Problem details — Repeat the listing below in full, keeping every character as it is.

Available data —
+++

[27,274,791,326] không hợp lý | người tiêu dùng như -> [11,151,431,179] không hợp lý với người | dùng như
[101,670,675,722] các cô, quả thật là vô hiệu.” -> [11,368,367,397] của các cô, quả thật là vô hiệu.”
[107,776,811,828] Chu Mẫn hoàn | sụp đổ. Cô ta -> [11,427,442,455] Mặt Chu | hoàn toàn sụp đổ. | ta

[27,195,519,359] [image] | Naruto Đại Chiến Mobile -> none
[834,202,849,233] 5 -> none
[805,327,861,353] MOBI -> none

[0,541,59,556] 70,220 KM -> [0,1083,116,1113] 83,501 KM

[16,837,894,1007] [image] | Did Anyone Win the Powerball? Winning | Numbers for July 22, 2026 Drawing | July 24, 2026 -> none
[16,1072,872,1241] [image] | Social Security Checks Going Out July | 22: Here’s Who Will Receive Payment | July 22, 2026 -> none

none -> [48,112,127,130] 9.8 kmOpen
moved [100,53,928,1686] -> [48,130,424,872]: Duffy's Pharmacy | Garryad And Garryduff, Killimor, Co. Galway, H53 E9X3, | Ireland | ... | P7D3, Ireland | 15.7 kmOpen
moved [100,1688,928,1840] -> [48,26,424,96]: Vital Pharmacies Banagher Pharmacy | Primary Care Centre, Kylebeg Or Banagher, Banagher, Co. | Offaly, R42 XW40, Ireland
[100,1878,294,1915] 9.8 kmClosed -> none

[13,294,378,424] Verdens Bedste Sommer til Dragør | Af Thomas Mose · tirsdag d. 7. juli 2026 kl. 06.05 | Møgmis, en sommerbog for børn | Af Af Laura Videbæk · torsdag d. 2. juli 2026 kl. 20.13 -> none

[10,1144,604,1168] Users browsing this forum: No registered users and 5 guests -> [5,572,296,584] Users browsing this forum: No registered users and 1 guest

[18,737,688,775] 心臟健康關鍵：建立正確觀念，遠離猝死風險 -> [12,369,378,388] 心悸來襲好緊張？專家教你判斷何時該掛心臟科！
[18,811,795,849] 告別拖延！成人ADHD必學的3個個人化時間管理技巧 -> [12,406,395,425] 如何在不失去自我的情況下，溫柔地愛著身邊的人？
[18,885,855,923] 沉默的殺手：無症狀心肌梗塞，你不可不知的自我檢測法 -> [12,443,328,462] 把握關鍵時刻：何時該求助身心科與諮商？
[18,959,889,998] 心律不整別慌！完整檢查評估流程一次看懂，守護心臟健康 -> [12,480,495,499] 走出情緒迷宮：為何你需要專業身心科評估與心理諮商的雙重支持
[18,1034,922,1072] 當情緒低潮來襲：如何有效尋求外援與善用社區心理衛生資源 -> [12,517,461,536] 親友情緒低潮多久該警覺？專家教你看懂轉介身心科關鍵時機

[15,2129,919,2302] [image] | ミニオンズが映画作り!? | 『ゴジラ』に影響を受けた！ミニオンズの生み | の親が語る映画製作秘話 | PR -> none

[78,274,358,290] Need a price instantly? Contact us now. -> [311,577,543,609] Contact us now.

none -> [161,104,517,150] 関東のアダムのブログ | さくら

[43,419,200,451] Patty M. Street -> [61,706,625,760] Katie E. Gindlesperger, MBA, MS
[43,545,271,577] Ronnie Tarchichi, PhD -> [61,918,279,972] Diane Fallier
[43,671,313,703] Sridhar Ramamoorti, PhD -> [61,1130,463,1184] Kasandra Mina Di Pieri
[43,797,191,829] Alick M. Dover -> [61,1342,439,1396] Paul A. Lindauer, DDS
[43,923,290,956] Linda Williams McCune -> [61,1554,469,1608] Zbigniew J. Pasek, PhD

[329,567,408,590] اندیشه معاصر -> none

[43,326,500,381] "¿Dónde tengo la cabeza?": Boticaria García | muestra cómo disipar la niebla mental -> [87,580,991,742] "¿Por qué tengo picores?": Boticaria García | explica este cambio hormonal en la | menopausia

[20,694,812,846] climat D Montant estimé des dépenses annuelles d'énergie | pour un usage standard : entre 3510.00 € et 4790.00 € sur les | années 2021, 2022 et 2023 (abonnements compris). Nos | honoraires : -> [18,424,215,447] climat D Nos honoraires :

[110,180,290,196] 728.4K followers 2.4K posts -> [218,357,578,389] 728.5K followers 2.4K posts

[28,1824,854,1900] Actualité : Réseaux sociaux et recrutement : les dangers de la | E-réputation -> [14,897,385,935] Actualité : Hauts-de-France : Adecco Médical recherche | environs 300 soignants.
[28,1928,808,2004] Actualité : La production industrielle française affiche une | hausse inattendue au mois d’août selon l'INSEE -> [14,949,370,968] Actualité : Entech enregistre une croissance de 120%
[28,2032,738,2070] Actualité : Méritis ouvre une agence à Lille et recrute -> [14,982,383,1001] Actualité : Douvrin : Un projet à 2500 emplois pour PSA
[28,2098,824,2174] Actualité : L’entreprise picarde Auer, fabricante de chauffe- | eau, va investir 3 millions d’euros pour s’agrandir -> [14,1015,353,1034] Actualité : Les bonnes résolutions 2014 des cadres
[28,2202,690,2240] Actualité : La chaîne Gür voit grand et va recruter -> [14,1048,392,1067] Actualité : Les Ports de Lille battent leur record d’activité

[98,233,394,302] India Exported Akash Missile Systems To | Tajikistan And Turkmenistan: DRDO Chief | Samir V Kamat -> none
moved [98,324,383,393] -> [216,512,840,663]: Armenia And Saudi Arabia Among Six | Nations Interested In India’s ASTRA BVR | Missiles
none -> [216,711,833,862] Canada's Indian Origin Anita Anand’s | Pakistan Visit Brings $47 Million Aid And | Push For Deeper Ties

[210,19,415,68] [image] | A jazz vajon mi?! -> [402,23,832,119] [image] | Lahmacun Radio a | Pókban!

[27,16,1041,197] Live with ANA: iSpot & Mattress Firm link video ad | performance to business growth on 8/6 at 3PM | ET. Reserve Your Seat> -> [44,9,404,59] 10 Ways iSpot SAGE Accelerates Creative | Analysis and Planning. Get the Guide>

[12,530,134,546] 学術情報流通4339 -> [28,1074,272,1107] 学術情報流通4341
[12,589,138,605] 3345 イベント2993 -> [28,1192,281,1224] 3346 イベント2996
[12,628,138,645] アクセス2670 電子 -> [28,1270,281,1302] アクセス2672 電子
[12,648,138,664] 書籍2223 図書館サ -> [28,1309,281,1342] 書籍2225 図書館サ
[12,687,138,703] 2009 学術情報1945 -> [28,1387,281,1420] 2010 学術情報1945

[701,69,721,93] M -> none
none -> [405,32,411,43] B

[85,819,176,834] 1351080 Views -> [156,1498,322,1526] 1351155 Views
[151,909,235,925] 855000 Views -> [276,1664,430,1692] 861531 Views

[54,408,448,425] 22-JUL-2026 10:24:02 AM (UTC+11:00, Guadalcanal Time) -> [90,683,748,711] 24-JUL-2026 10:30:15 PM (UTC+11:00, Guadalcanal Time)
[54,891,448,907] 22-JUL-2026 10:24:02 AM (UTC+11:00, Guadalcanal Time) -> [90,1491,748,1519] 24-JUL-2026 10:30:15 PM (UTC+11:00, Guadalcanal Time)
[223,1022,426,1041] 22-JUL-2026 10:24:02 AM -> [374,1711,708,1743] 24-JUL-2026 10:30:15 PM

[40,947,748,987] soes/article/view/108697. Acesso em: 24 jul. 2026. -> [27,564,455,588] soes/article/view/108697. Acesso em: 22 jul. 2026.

+++

Solution to this task —
[27,274,791,326] không hợp lý | người tiêu dùng như -> [11,151,431,179] không hợp lý với người | dùng như
[101,670,675,722] các cô, quả thật là vô hiệu.” -> [11,368,367,397] của các cô, quả thật là vô hiệu.”
[107,776,811,828] Chu Mẫn hoàn | sụp đổ. Cô ta -> [11,427,442,455] Mặt Chu | hoàn toàn sụp đổ. | ta

[27,195,519,359] [image] | Naruto Đại Chiến Mobile -> none
[834,202,849,233] 5 -> none
[805,327,861,353] MOBI -> none

[0,541,59,556] 70,220 KM -> [0,1083,116,1113] 83,501 KM

[16,837,894,1007] [image] | Did Anyone Win the Powerball? Winning | Numbers for July 22, 2026 Drawing | July 24, 2026 -> none
[16,1072,872,1241] [image] | Social Security Checks Going Out July | 22: Here’s Who Will Receive Payment | July 22, 2026 -> none

none -> [48,112,127,130] 9.8 kmOpen
moved [100,53,928,1686] -> [48,130,424,872]: Duffy's Pharmacy | Garryad And Garryduff, Killimor, Co. Galway, H53 E9X3, | Ireland | ... | P7D3, Ireland | 15.7 kmOpen
moved [100,1688,928,1840] -> [48,26,424,96]: Vital Pharmacies Banagher Pharmacy | Primary Care Centre, Kylebeg Or Banagher, Banagher, Co. | Offaly, R42 XW40, Ireland
[100,1878,294,1915] 9.8 kmClosed -> none

[13,294,378,424] Verdens Bedste Sommer til Dragør | Af Thomas Mose · tirsdag d. 7. juli 2026 kl. 06.05 | Møgmis, en sommerbog for børn | Af Af Laura Videbæk · torsdag d. 2. juli 2026 kl. 20.13 -> none

[10,1144,604,1168] Users browsing this forum: No registered users and 5 guests -> [5,572,296,584] Users browsing this forum: No registered users and 1 guest

[18,737,688,775] 心臟健康關鍵：建立正確觀念，遠離猝死風險 -> [12,369,378,388] 心悸來襲好緊張？專家教你判斷何時該掛心臟科！
[18,811,795,849] 告別拖延！成人ADHD必學的3個個人化時間管理技巧 -> [12,406,395,425] 如何在不失去自我的情況下，溫柔地愛著身邊的人？
[18,885,855,923] 沉默的殺手：無症狀心肌梗塞，你不可不知的自我檢測法 -> [12,443,328,462] 把握關鍵時刻：何時該求助身心科與諮商？
[18,959,889,998] 心律不整別慌！完整檢查評估流程一次看懂，守護心臟健康 -> [12,480,495,499] 走出情緒迷宮：為何你需要專業身心科評估與心理諮商的雙重支持
[18,1034,922,1072] 當情緒低潮來襲：如何有效尋求外援與善用社區心理衛生資源 -> [12,517,461,536] 親友情緒低潮多久該警覺？專家教你看懂轉介身心科關鍵時機

[15,2129,919,2302] [image] | ミニオンズが映画作り!? | 『ゴジラ』に影響を受けた！ミニオンズの生み | の親が語る映画製作秘話 | PR -> none

[78,274,358,290] Need a price instantly? Contact us now. -> [311,577,543,609] Contact us now.

none -> [161,104,517,150] 関東のアダムのブログ | さくら

[43,419,200,451] Patty M. Street -> [61,706,625,760] Katie E. Gindlesperger, MBA, MS
[43,545,271,577] Ronnie Tarchichi, PhD -> [61,918,279,972] Diane Fallier
[43,671,313,703] Sridhar Ramamoorti, PhD -> [61,1130,463,1184] Kasandra Mina Di Pieri
[43,797,191,829] Alick M. Dover -> [61,1342,439,1396] Paul A. Lindauer, DDS
[43,923,290,956] Linda Williams McCune -> [61,1554,469,1608] Zbigniew J. Pasek, PhD

[329,567,408,590] اندیشه معاصر -> none

[43,326,500,381] "¿Dónde tengo la cabeza?": Boticaria García | muestra cómo disipar la niebla mental -> [87,580,991,742] "¿Por qué tengo picores?": Boticaria García | explica este cambio hormonal en la | menopausia

[20,694,812,846] climat D Montant estimé des dépenses annuelles d'énergie | pour un usage standard : entre 3510.00 € et 4790.00 € sur les | années 2021, 2022 et 2023 (abonnements compris). Nos | honoraires : -> [18,424,215,447] climat D Nos honoraires :

[110,180,290,196] 728.4K followers 2.4K posts -> [218,357,578,389] 728.5K followers 2.4K posts

[28,1824,854,1900] Actualité : Réseaux sociaux et recrutement : les dangers de la | E-réputation -> [14,897,385,935] Actualité : Hauts-de-France : Adecco Médical recherche | environs 300 soignants.
[28,1928,808,2004] Actualité : La production industrielle française affiche une | hausse inattendue au mois d’août selon l'INSEE -> [14,949,370,968] Actualité : Entech enregistre une croissance de 120%
[28,2032,738,2070] Actualité : Méritis ouvre une agence à Lille et recrute -> [14,982,383,1001] Actualité : Douvrin : Un projet à 2500 emplois pour PSA
[28,2098,824,2174] Actualité : L’entreprise picarde Auer, fabricante de chauffe- | eau, va investir 3 millions d’euros pour s’agrandir -> [14,1015,353,1034] Actualité : Les bonnes résolutions 2014 des cadres
[28,2202,690,2240] Actualité : La chaîne Gür voit grand et va recruter -> [14,1048,392,1067] Actualité : Les Ports de Lille battent leur record d’activité

[98,233,394,302] India Exported Akash Missile Systems To | Tajikistan And Turkmenistan: DRDO Chief | Samir V Kamat -> none
moved [98,324,383,393] -> [216,512,840,663]: Armenia And Saudi Arabia Among Six | Nations Interested In India’s ASTRA BVR | Missiles
none -> [216,711,833,862] Canada's Indian Origin Anita Anand’s | Pakistan Visit Brings $47 Million Aid And | Push For Deeper Ties

[210,19,415,68] [image] | A jazz vajon mi?! -> [402,23,832,119] [image] | Lahmacun Radio a | Pókban!

[27,16,1041,197] Live with ANA: iSpot & Mattress Firm link video ad | performance to business growth on 8/6 at 3PM | ET. Reserve Your Seat> -> [44,9,404,59] 10 Ways iSpot SAGE Accelerates Creative | Analysis and Planning. Get the Guide>

[12,530,134,546] 学術情報流通4339 -> [28,1074,272,1107] 学術情報流通4341
[12,589,138,605] 3345 イベント2993 -> [28,1192,281,1224] 3346 イベント2996
[12,628,138,645] アクセス2670 電子 -> [28,1270,281,1302] アクセス2672 電子
[12,648,138,664] 書籍2223 図書館サ -> [28,1309,281,1342] 書籍2225 図書館サ
[12,687,138,703] 2009 学術情報1945 -> [28,1387,281,1420] 2010 学術情報1945

[701,69,721,93] M -> none
none -> [405,32,411,43] B

[85,819,176,834] 1351080 Views -> [156,1498,322,1526] 1351155 Views
[151,909,235,925] 855000 Views -> [276,1664,430,1692] 861531 Views

[54,408,448,425] 22-JUL-2026 10:24:02 AM (UTC+11:00, Guadalcanal Time) -> [90,683,748,711] 24-JUL-2026 10:30:15 PM (UTC+11:00, Guadalcanal Time)
[54,891,448,907] 22-JUL-2026 10:24:02 AM (UTC+11:00, Guadalcanal Time) -> [90,1491,748,1519] 24-JUL-2026 10:30:15 PM (UTC+11:00, Guadalcanal Time)
[223,1022,426,1041] 22-JUL-2026 10:24:02 AM -> [374,1711,708,1743] 24-JUL-2026 10:30:15 PM

[40,947,748,987] soes/article/view/108697. Acesso em: 24 jul. 2026. -> [27,564,455,588] soes/article/view/108697. Acesso em: 22 jul. 2026.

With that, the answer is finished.